Informan I baru mengetahui status HIV dirinya dan suami setelah suami jatuh sakit, padahal suami sudah lama mengetahui status HIV-nya sendiri. Setelah suami meninggal, informan I hanya dapat membuka statusnya kepada beberapa anggota keluarganya. Namun, informan I tinggal bersama dengan mertua yang tahu statusnya sehingga tidak hidup

sendirian dan juga mendapatkan dukungan. Selain itu, informan I juga memiliki riwayat pendidikan yang cukup baik sehingga dapat meniti karir yang cukup baik untuk menghidupi anaknya.

Sementara itu, informan II juga mengetahui status suami dan statusnya sendiri saat suami jatuh sakit, tanpa suami sebelumnya sudah mengetahui bahwa dirinya positif HIV. Saat suami meninggal, informan II sempat mengalami diskriminasi terkait status sebagai ODHA. Setelah suami meninggal, informan II dapat membuka statusnya kepada seluruh anggota keluarganya dan mendapatkan dukungan penuh.
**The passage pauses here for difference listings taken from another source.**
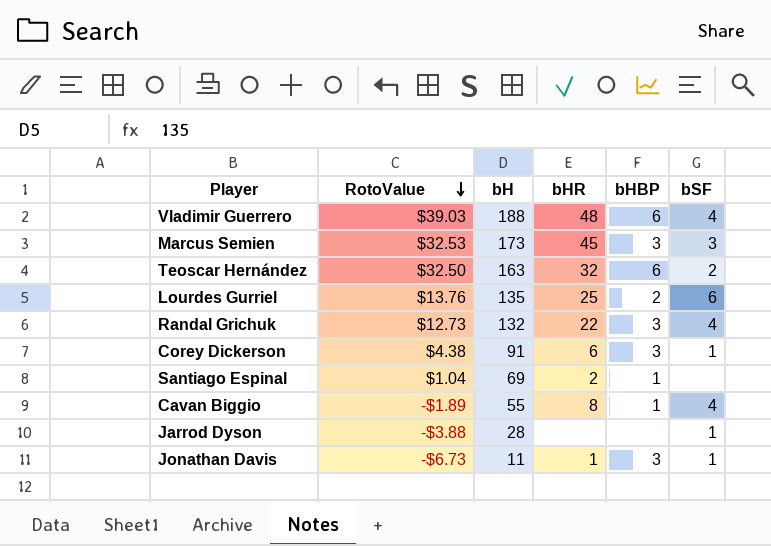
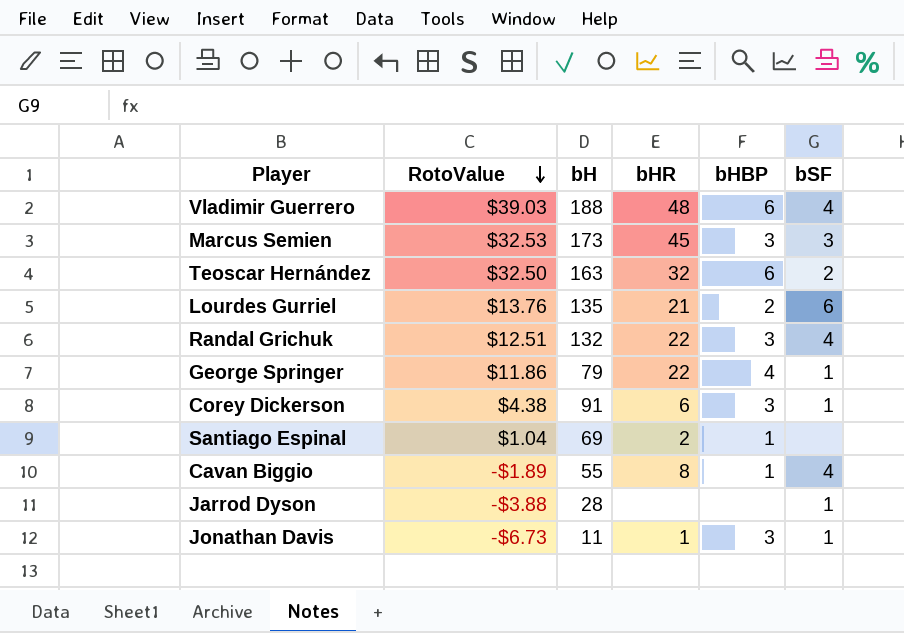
Lourdes Gurriel | bHR: 25 -> 21
Randal Grichuk | RotoValue: $12.73 -> $12.51
row George Springer: none -> $11.86 | 79 | 22 | 4 | 1

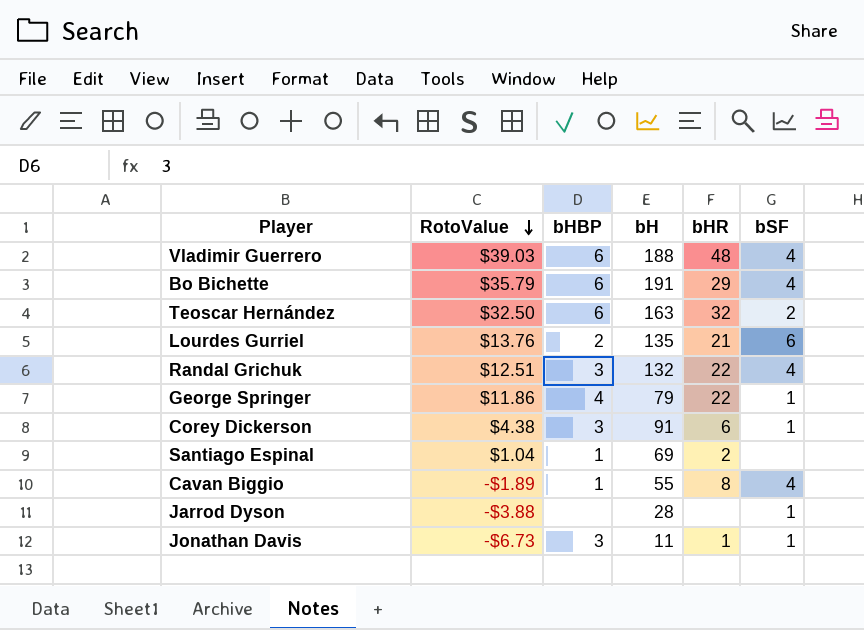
column bHBP | position: 5 -> 3
row Marcus Semien: $32.53 | 173 | 45 | 3 | 3 -> none
row Bo Bichette: none -> $35.79 | 6 | 191 | 29 | 4

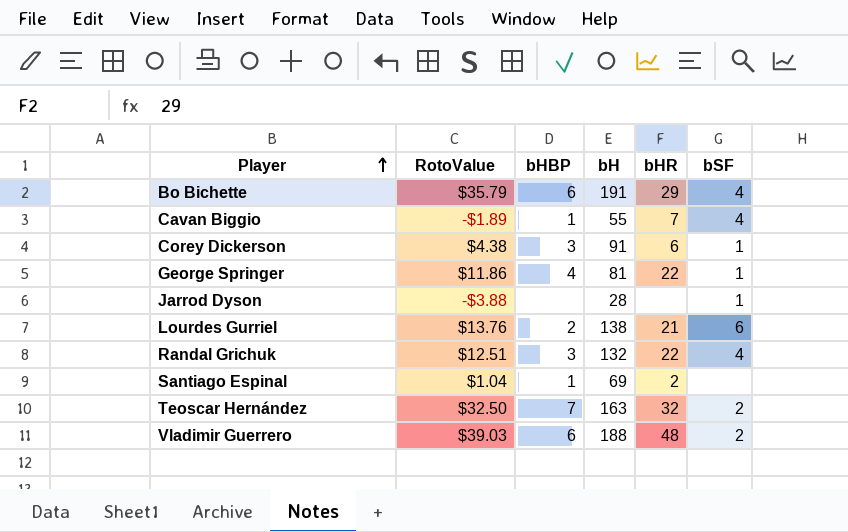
row order: RotoValue descending -> Player ascending
row Jonathan Davis: -$6.73 | 3 | 11 | 1 | 1 -> none
Cavan Biggio | bHR: 8 -> 7
George Springer | bH: 79 -> 81
Lourdes Gurriel | bH: 135 -> 138
Teoscar Hernández | bHBP: 6 -> 7
Vladimir Guerrero | bSF: 4 -> 2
Namun, informan II tinggal sendiri dan memiliki riwayat pendidikan yang terbatas sehingga tidak langsung dapat meniti karir yang cukup baik untuk menghidupi anaknya. Kendati demikian, informan II menemukan sosok suami kedua yang dapat menerima dirinya yang merupakan ODHA dan mendapatkan dukungan. Meskipun demikian, informan II harus berhadapan dengan kenyataan bahwa keluarga dari suami keduanya tidak mengetahui statusnya dan dapat saja tidak menerima dirinya.
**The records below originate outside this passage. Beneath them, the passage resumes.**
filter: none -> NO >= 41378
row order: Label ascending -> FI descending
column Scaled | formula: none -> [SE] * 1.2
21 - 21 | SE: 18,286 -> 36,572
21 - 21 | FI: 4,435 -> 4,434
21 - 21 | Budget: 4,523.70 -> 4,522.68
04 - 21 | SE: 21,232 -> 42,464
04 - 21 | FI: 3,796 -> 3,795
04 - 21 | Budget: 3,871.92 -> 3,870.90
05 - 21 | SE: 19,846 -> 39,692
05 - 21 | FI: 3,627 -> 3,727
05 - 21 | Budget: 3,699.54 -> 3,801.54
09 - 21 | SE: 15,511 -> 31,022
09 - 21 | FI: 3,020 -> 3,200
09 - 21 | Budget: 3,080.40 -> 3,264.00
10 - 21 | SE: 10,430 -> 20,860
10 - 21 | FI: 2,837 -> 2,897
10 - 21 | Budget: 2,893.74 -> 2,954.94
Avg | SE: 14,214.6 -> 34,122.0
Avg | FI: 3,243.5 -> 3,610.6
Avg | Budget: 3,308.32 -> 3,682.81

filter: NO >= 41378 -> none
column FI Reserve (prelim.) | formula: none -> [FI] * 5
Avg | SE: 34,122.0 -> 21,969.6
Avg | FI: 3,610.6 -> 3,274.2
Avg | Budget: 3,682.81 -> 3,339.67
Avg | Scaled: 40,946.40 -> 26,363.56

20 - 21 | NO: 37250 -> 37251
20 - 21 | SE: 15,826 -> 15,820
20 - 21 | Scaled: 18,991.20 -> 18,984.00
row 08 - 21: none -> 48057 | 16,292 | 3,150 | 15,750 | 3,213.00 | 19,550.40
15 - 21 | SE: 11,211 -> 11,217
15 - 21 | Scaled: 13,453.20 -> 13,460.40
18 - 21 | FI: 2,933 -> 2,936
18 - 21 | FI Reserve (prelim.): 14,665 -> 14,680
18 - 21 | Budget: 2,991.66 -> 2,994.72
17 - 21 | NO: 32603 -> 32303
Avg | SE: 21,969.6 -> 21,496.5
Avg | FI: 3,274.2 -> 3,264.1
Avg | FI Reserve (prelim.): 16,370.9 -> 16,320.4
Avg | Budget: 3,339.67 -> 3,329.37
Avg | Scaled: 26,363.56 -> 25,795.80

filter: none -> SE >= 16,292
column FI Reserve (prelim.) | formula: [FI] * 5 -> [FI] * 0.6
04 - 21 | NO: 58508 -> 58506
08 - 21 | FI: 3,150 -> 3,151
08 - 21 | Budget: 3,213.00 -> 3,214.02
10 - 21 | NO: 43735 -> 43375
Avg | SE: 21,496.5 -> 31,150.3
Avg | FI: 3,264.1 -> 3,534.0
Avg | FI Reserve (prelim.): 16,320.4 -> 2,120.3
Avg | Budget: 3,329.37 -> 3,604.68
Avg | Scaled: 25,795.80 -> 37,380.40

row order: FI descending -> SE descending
Menurut peneliti, perbedaan-perbedaan dalam pengalaman kedua informan tersebut yang menyebabkan keduanya sama-sama mengalami emosi-emosi negatif terhadap suami mereka, tetapi membutuhkan waktu yang berbeda untuk dapat mencapai tahap mengampuni. Selain itu, mugkin perbedaan-perbedaan tersebut juga yang menyebabkan adanya perbedaan dalam afek-afek kedua informan setelah mengampuni. Apabila informan I kembali merasakan cinta dan sayang pada almarhum suami

setelah mengampuni, informan II tidak lagi memiliki perasaan tertentu terhadap almarhum suaminya.